The Parliament Bureau pursues and decides the administrative issues and the interior functioning of the Parliament and of its bodies. The Bureau of Parliament is composed by the Chairperson of the Parliament, the Deputy Chairpersons, two secretaries on the budget and four secretaries. The bureau its led by the Chairperson.
The composition of the Bureau of Parliament must reflect, as much as possible, the political composition of the Parliament. It cannot be elected more than one secretary on budget or secretary from the same parliamentary group. One Deputy Chairperson must belong to the biggest opposition party.

The Chairperson of Parliament consults with the leaders of the parliamentary groups about the composition of the Bureau.
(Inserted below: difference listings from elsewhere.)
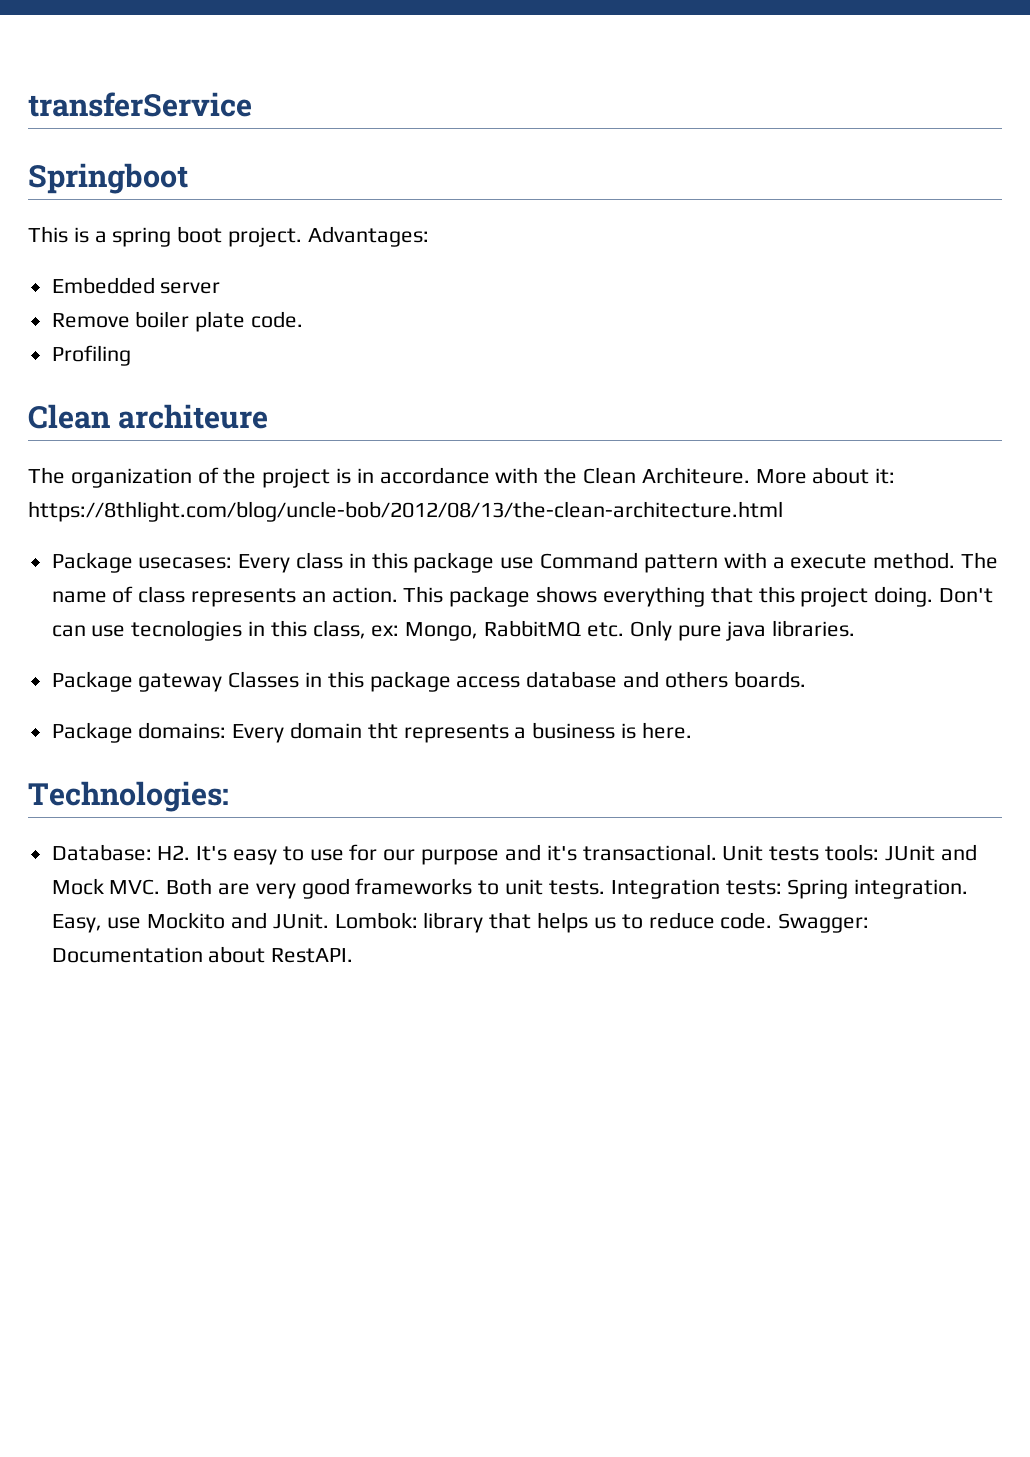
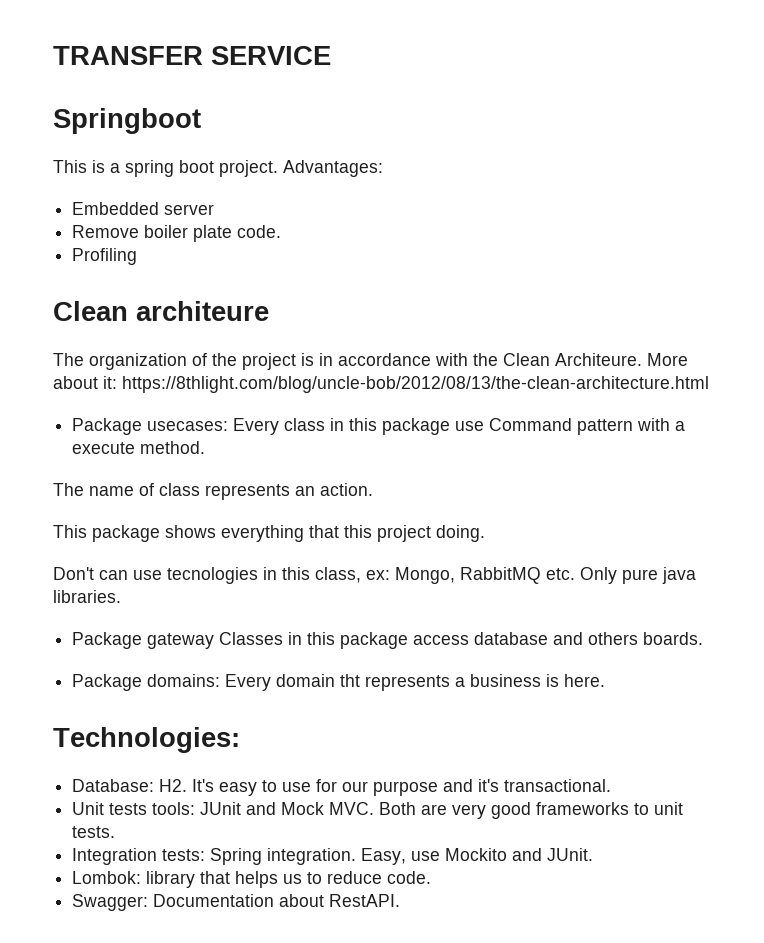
- transferService
+ TRANSFER SERVICE
- Package usecases: Every class in this package use Command pattern with a execute method. The name of class represents an action. This package shows everything that this project doing. Don't can use tecnologies in this class, ex: Mongo, RabbitMQ etc. Only pure java libraries.
+ Package usecases: Every class in this package use Command pattern with a execute method.
+ The name of class represents an action.
+ This package shows everything that this project doing.
+ Don't can use tecnologies in this class, ex: Mongo, RabbitMQ etc. Only pure java libraries.
- Database: H2. It's easy to use for our purpose and it's transactional. Unit tests tools: JUnit and Mock MVC. Both are very good frameworks to unit tests. Integration tests: Spring integration.
+ Database: H2. It's easy to use for our purpose and it's transactional.
+ Unit tests tools: JUnit and Mock MVC. Both are very good frameworks to unit tests.
+ Integration tests: Spring integration.
- Easy, use Mockito and JUnit. Lombok: library that helps us to reduce code. Swagger: Documentation about RestAPI.
+ Easy, use Mockito and JUnit.
+ Lombok: library that helps us to reduce code.
+ Swagger: Documentation about RestAPI.

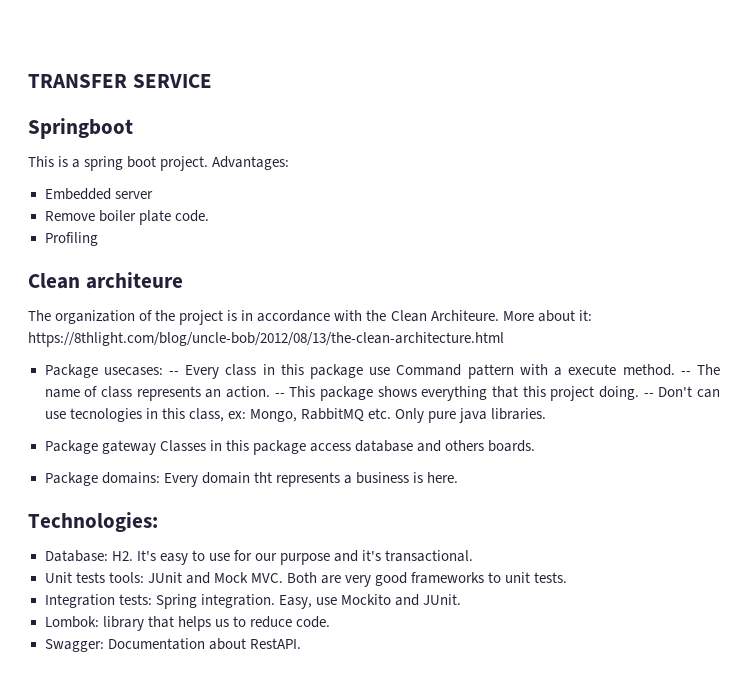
- Package usecases: Every class in this package use Command pattern with a execute method.
- The name of class represents an action.
- This package shows everything that this project doing.
- Don't can use tecnologies in this class, ex: Mongo, RabbitMQ etc. Only pure java libraries.
+ Package usecases: -- Every class in this package use Command pattern with a execute method. -- The name of class represents an action. -- This package shows everything that this project doing. -- Don't can use tecnologies in this class, ex: Mongo, RabbitMQ etc. Only pure java libraries.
The composition of the Parliament Bureau is agreed upon with consensus in the meeting of the Chairperson with the parliamentary groups' leaders. The Chairperson proposes to vote it at the plenary sitting, which takes the decision with open voting.
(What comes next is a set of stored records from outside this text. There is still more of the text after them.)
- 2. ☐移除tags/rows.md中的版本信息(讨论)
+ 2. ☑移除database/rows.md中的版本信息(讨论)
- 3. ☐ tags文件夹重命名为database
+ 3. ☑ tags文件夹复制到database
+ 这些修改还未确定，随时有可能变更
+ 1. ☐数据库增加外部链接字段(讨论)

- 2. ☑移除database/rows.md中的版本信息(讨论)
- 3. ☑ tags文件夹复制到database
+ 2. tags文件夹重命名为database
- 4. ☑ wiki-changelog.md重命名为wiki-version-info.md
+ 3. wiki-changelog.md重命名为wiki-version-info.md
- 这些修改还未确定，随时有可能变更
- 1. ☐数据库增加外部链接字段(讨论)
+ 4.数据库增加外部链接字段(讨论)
The Bureau decides on the budget of the Parliament based on the proposals of the secretaries on the budget; decides on the complaints in the cases of the constitution of the parliamentary groups and the complaints of the parliamentary groups on the composition of the standing committees of the Parliament.
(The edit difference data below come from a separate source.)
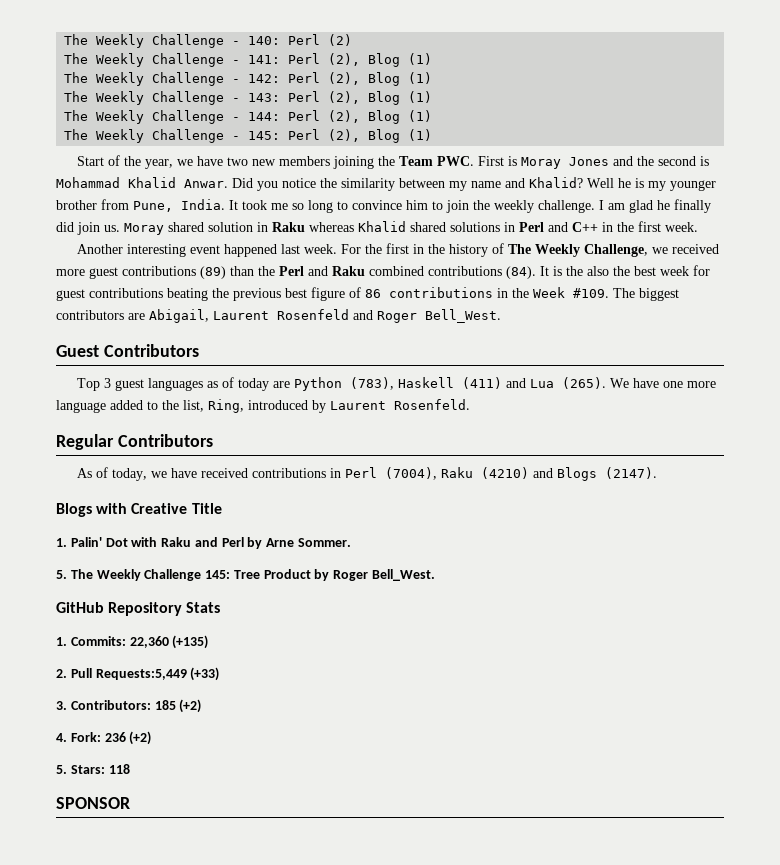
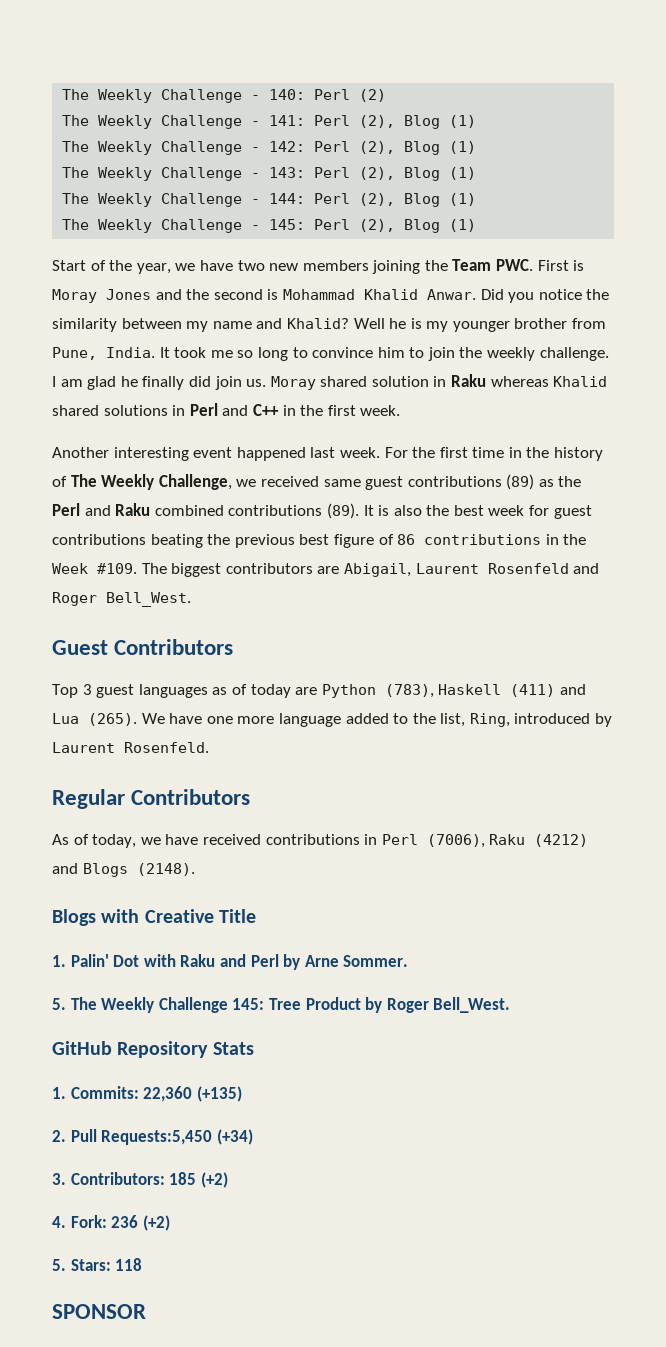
- For the first in the history of The Weekly Challenge, we received more guest contributions (89) than the Perl and Raku combined contributions (84).
+ For the first time in the history of The Weekly Challenge, we received same guest contributions (89) as the Perl and Raku combined contributions (89).
- It is the also the best week for guest contributions beating the previous best figure of 86 contributions in the Week #109.
+ It is also the best week for guest contributions beating the previous best figure of 86 contributions in the Week #109.
- As of today, we have received contributions in Perl (7004), Raku (4210) and Blogs (2147).
+ As of today, we have received contributions in Perl (7006), Raku (4212) and Blogs (2148).
- 2. Pull Requests:5,449 (+33)
+ 2. Pull Requests:5,450 (+34)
The Bureau of Parliament, with the proposal of the Secretary General, approves the Internal Regulation on Organization and Functioning of Parliament Services. The Bureau of Parliament issues the orders and regulations regarding:

- the organization of the services in the Parliament and the assigned tasks to all its sections in compliance with the functioning of the Parliament.
- the legal status, the economic treatment and conditions of services to all the Parliament's employees.

The Bureau examines and decides about the disciplinary measures proposed by the Chairperson of the Parliament according to the Article 65/2 of the Parliament Rule. The Bureau of Parliament, with the proposal of the Chairperson of Parliament, appoints the Secretary General of Parliament on the basis of three candidatures from the competition procedures according to the law on civil service. It can approves the annual report of the Parliament's activity prepared by the Secretary General and decides on its publication.

== Composition of the Parliament ==

The Constitution of Albania mandates that the Parliament consists of not less than 140 members, elected by a direct elected secret ballot for four-year terms. The electoral system is closed list proportional representation. There are 12 multi-member constituencies corresponding to the 12 administrative regions of the country. Parliamentary elections are held within 60 days to 30 days before the end of the mandate and not later than 45 days after dissolution.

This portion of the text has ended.